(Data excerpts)
Start of Block
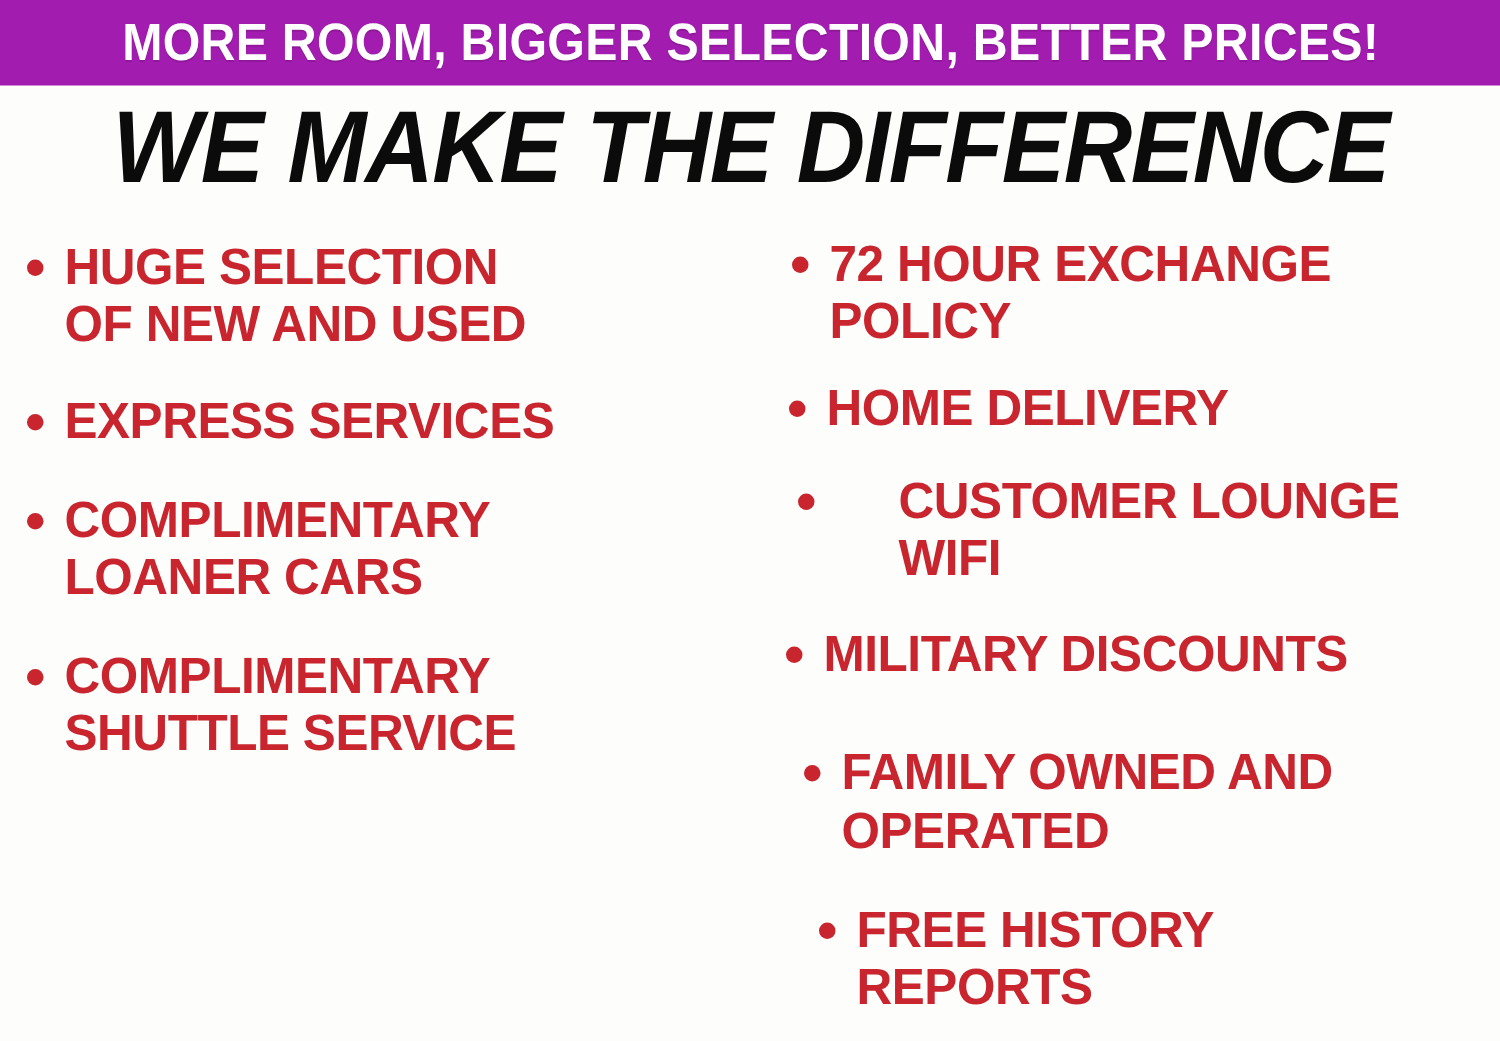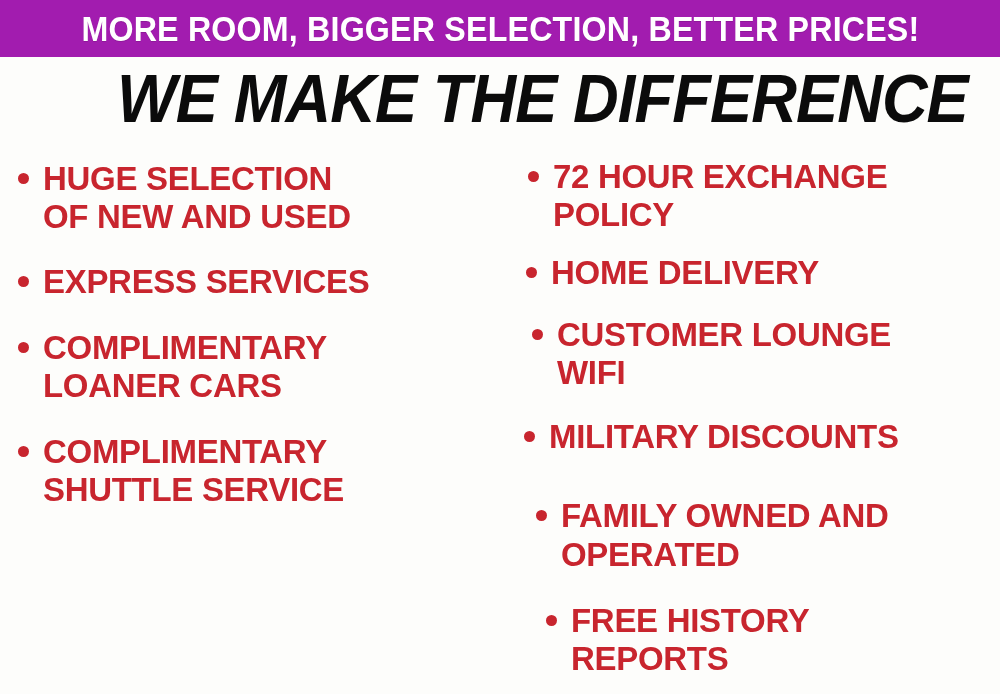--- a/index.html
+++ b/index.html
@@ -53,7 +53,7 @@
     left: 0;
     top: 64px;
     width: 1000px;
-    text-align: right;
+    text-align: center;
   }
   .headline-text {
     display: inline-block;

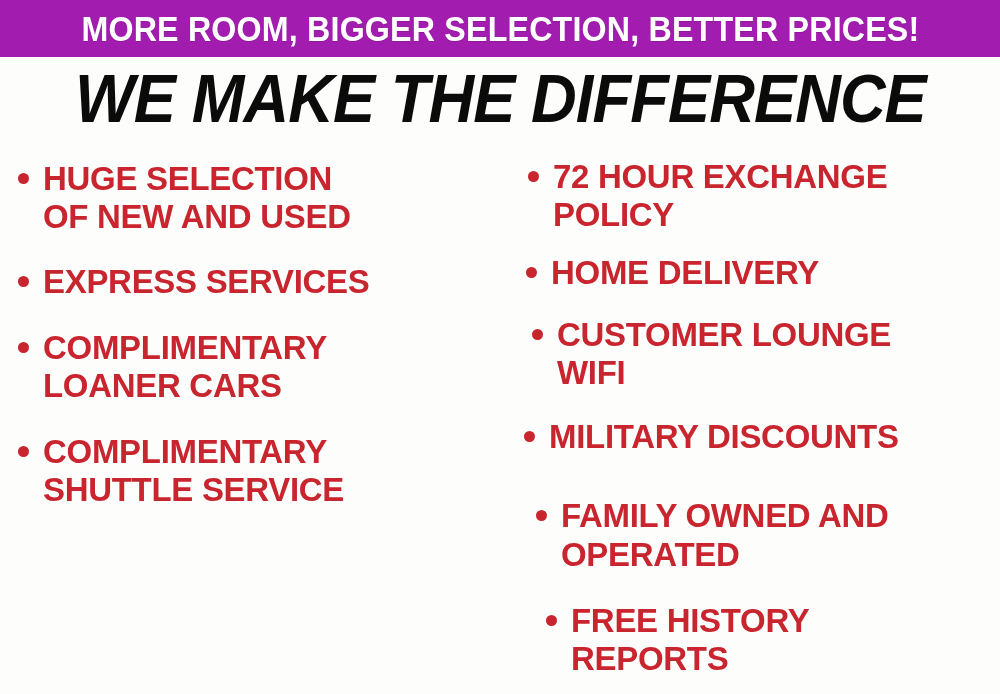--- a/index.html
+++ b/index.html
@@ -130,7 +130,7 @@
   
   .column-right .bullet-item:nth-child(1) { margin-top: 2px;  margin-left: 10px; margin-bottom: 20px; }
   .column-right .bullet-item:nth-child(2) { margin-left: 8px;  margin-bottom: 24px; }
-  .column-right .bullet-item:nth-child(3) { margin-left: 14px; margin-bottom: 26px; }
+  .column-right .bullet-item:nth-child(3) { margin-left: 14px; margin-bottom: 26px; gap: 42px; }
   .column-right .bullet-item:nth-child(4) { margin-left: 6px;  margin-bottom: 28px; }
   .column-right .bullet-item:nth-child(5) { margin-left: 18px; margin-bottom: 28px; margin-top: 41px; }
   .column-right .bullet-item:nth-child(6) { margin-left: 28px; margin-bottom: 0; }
End of Block
» What you should do
Output all of the data exactly as it stands, minus any images.

» Solved problem
--- a/index.html
+++ b/index.html
@@ -53,7 +53,7 @@
     left: 0;
     top: 64px;
     width: 1000px;
-    text-align: right;
+    text-align: center;
   }
   .headline-text {
     display: inline-block;

--- a/index.html
+++ b/index.html
@@ -130,7 +130,7 @@
   
   .column-right .bullet-item:nth-child(1) { margin-top: 2px;  margin-left: 10px; margin-bottom: 20px; }
   .column-right .bullet-item:nth-child(2) { margin-left: 8px;  margin-bottom: 24px; }
-  .column-right .bullet-item:nth-child(3) { margin-left: 14px; margin-bottom: 26px; }
+  .column-right .bullet-item:nth-child(3) { margin-left: 14px; margin-bottom: 26px; gap: 42px; }
   .column-right .bullet-item:nth-child(4) { margin-left: 6px;  margin-bottom: 28px; }
   .column-right .bullet-item:nth-child(5) { margin-left: 18px; margin-bottom: 28px; margin-top: 41px; }
   .column-right .bullet-item:nth-child(6) { margin-left: 28px; margin-bottom: 0; }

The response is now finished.